(Code change snippets)
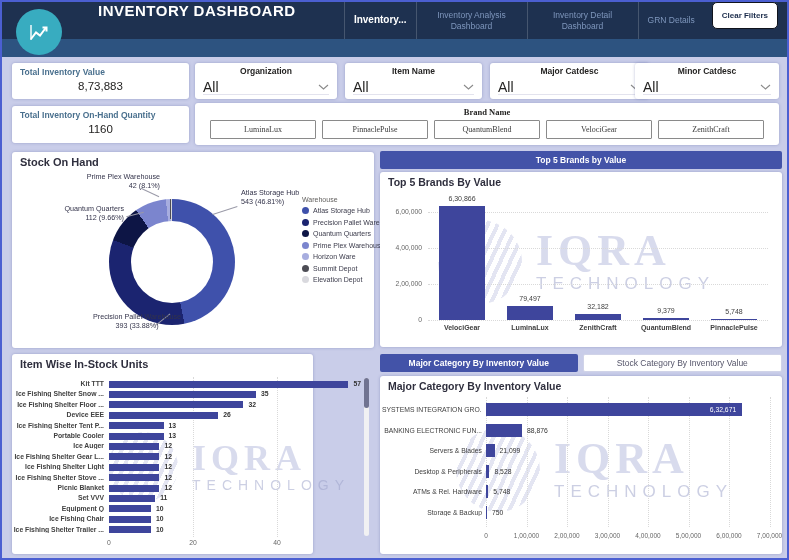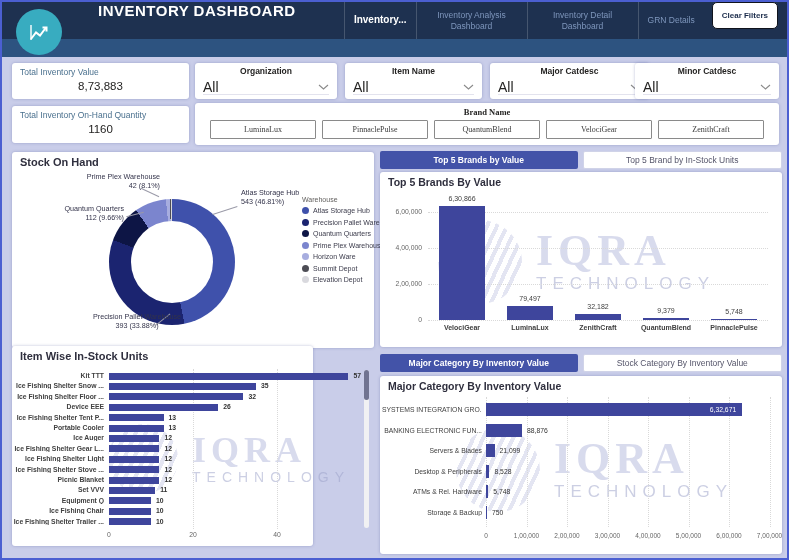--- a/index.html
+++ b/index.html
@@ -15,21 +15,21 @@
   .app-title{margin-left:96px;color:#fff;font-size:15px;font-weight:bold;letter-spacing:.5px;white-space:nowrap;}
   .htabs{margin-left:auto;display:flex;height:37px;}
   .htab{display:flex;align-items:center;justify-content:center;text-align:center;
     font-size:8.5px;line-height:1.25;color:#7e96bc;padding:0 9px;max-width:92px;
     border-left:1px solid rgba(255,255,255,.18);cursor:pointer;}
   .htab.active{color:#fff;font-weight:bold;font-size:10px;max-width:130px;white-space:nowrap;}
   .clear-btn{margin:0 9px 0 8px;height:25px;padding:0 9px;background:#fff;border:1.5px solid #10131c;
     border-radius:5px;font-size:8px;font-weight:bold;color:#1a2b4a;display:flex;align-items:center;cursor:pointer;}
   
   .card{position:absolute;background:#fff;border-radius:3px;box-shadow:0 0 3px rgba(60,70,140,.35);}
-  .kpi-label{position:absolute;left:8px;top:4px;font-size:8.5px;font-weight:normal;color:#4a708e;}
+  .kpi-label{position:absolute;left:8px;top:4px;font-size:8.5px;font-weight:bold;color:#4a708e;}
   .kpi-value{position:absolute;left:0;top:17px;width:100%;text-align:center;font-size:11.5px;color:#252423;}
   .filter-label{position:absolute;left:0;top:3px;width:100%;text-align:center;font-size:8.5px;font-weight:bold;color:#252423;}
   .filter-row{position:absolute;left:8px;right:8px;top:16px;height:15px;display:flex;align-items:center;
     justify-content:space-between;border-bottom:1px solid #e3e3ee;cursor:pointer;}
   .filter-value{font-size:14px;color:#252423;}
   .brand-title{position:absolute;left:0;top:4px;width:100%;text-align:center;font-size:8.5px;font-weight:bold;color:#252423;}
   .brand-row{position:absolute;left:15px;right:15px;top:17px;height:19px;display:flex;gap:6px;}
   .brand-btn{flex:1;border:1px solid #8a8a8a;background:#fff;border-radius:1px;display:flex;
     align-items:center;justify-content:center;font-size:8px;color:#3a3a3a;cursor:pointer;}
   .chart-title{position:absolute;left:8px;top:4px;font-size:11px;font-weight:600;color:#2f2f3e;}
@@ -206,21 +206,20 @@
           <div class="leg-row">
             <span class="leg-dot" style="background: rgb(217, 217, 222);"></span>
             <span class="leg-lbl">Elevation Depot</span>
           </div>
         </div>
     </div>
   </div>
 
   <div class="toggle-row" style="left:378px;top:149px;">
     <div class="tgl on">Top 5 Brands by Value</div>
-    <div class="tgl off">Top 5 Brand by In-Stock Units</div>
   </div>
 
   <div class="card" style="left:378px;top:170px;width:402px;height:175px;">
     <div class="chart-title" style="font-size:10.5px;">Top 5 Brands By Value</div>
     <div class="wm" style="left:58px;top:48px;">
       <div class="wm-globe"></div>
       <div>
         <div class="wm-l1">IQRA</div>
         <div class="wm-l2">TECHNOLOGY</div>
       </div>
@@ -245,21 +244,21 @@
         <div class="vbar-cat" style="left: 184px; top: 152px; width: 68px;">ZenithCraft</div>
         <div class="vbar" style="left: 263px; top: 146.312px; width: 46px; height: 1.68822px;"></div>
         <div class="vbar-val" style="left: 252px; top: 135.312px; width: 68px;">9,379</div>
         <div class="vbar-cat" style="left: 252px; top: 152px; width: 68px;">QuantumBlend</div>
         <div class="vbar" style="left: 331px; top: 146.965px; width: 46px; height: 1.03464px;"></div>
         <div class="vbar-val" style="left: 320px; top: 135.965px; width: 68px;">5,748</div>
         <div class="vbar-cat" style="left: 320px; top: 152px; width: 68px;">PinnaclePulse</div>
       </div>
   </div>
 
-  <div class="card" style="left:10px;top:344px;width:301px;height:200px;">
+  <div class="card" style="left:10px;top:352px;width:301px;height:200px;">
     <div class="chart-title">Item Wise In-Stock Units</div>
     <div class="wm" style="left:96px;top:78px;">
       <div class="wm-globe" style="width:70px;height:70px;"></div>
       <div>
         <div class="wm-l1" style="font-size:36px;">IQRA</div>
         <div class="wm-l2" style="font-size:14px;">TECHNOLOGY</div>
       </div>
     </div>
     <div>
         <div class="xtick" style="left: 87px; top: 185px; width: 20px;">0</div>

---

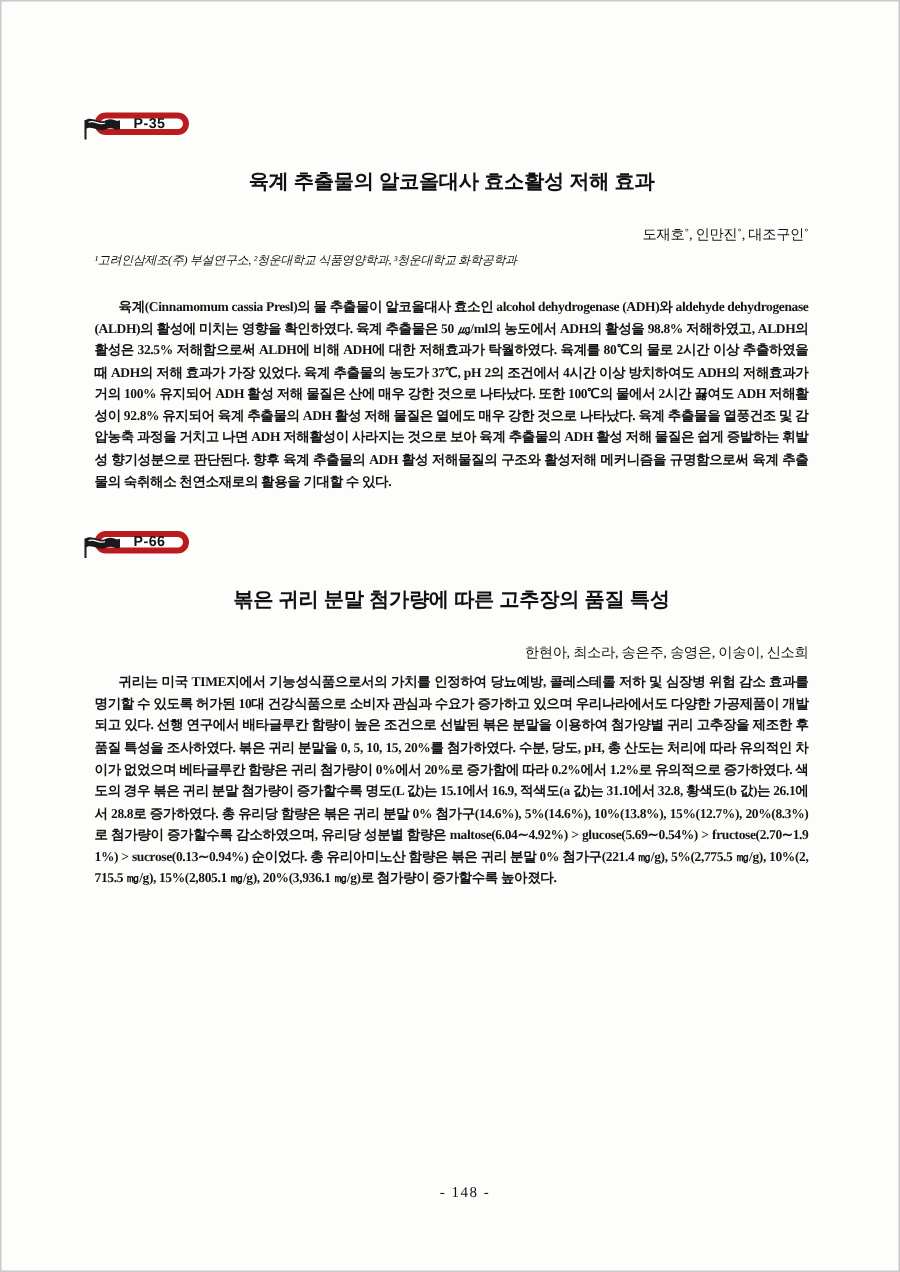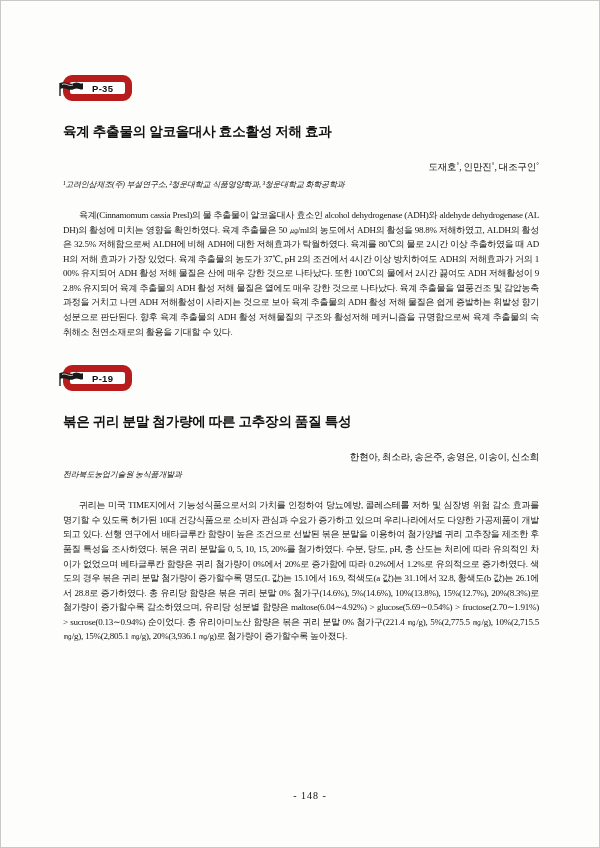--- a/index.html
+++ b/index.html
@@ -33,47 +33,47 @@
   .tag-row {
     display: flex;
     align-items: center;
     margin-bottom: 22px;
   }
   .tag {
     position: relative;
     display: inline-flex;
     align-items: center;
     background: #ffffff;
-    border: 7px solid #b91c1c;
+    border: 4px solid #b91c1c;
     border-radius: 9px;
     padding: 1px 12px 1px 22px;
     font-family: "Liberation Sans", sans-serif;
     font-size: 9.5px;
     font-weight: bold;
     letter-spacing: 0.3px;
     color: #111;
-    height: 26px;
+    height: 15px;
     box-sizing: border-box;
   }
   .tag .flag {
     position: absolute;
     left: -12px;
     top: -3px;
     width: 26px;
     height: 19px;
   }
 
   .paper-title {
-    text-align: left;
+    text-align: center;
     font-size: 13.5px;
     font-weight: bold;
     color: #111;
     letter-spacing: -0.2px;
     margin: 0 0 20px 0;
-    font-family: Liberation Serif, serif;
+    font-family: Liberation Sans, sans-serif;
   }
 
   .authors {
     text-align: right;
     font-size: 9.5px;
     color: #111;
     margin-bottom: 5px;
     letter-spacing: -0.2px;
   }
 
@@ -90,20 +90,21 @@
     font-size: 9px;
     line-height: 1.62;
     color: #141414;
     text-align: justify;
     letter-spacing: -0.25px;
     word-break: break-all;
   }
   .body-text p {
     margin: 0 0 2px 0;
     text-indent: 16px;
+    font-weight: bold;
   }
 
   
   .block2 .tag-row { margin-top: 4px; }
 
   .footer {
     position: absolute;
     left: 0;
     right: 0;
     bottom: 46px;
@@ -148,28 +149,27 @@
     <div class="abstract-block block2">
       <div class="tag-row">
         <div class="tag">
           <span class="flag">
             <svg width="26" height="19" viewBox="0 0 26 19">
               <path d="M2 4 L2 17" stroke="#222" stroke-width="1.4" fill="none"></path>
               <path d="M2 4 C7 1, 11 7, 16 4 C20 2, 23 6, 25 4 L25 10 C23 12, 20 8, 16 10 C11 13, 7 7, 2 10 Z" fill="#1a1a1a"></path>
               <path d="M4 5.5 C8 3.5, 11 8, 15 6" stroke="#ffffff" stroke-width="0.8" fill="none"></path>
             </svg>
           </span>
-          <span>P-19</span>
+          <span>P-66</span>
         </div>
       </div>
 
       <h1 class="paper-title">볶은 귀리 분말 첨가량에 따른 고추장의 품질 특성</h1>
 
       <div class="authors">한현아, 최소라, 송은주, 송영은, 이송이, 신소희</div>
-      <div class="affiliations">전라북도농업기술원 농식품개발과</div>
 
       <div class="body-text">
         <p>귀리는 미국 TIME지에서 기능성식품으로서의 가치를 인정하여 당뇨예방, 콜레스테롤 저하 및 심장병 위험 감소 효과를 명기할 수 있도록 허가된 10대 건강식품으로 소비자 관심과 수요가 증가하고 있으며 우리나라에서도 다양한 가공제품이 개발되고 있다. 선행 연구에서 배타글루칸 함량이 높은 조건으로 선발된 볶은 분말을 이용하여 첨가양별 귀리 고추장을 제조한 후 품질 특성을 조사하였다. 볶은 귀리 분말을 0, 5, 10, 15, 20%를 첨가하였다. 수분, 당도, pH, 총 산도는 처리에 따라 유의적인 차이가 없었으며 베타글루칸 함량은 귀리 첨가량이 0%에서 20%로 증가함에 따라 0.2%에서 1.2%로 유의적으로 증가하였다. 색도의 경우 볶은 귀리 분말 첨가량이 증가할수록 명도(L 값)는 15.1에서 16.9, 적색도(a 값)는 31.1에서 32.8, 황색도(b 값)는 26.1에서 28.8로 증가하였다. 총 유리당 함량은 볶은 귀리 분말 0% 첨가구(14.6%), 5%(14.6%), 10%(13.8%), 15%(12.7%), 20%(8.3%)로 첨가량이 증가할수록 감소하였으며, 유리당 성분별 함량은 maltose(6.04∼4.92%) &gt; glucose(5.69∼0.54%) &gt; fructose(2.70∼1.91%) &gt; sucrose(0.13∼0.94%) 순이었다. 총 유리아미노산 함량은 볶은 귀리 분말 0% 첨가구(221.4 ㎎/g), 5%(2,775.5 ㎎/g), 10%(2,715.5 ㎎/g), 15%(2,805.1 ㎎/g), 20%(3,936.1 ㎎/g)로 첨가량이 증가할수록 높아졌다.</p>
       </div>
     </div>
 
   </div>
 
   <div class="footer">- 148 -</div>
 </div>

...

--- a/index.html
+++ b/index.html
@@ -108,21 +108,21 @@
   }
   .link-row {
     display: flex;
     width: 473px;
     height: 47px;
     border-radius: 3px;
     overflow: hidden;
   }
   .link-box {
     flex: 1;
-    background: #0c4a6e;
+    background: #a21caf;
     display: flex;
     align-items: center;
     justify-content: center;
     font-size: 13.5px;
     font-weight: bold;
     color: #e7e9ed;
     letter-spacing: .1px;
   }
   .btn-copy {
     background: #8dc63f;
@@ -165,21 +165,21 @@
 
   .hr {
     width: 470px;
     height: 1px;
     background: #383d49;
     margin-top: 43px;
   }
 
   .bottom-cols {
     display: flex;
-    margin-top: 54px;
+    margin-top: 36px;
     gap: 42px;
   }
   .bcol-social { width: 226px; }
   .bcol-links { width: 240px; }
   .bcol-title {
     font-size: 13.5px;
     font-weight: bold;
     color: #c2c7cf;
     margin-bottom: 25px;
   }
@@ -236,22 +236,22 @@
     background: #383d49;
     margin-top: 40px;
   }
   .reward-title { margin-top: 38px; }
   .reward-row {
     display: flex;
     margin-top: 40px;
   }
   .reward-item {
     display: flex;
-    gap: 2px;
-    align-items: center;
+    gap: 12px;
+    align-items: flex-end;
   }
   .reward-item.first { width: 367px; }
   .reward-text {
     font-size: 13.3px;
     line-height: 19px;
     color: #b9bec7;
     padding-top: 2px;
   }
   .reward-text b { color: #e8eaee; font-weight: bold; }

The task: Return, unchanged, the run of lines above that opens with the line containing "line-height: 19px;" and closes with the line containing "#e8eaee; font-weight: bold;". Include both.

Expected answer:
     line-height: 19px;
     color: #b9bec7;
     padding-top: 2px;
   }
   .reward-text b { color: #e8eaee; font-weight: bold; }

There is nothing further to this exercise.